Feat multi decoder segmenter#19
Conversation
…rch-utils into feat-multi-decoder-segmenter
carshadi
left a comment
There was a problem hiding this comment.
This looks great @camilolaiton! I just had a few comments.
Also, for the run_proteomics_example.py, there are a couple required dependencies that are not packaged here:
https://github.com/AllenNeuralDynamics/aind-lightsheet-mae
https://github.com/AllenNeuralDynamics/aind-proteomics-image-translator/tree/dev
I was thinking this could be resolved in two ways -
- add documentation to the examples on installing the necessary deps and how to run the example, and/or
- add the required deps as an optional dependency group to the pyproject.toml, e.g.,
pip install .[proteomics]- this would be useful if we plan on using this library for proteomics in general. Though maybe this could be deferred to when the related codebases are released.
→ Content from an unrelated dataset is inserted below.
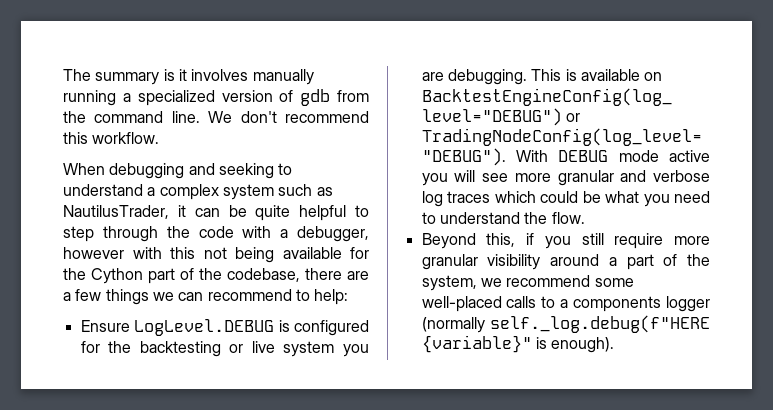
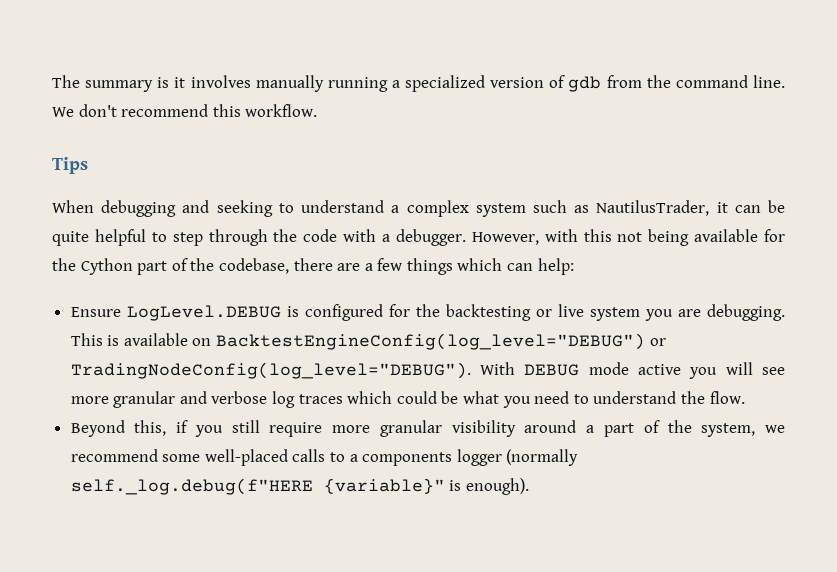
(160, 138) none -> [52,157,88,174] // Tips
[297,226,369,242] [63,247,124,259] debugger, however -> [395,229,539,246] debugger. However,
[152,289,310,301] we can recommend to -> [457,258,534,271] which can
Additionally, the aind-proteomics-image-translator pins numpy<2, but this library requires numpy>2 since it uses the copy argument. I had no problems running the example after upgrading numpy to 2.4.6, so maybe that upper bound isn't necessary? https://github.com/AllenNeuralDynamics/aind-proteomics-image-translator/blob/2791cc4c5c81c5ef5a275a49b5bc96f2ebbfa28a/pyproject.toml#L22
| # Ensure the tensor has a channel dimension that matches writers | ||
| if out_np.ndim == 4: | ||
| # legacy single-output (B, pz, py, px) — add channel dim | ||
| out_np = out_np[:, np.newaxis] |
There was a problem hiding this comment.
This will silently drops extra model output channels when fewer output stores are provided. A (B, 2, Z, Y, X) output with one store writes channel 0 and discards channel 1. We should add an explicit out_np.shape[1] == len(self.writers) validation and a test for mismatched counts.
There was a problem hiding this comment.
Good catch!! thank you!!
| ) # floor to avoid near-zero weights | ||
|
|
||
| # Output | ||
| output_denormalize: bool = Field( |
There was a problem hiding this comment.
This value is not exposed in the run.py CLI. CLI users running probability/segmentation outputs with normalization enabled will get values rescaled back into input intensity space.
There was a problem hiding this comment.
You're right. I'll also add a validation step to make sure keep this deactivated it when running segmentation.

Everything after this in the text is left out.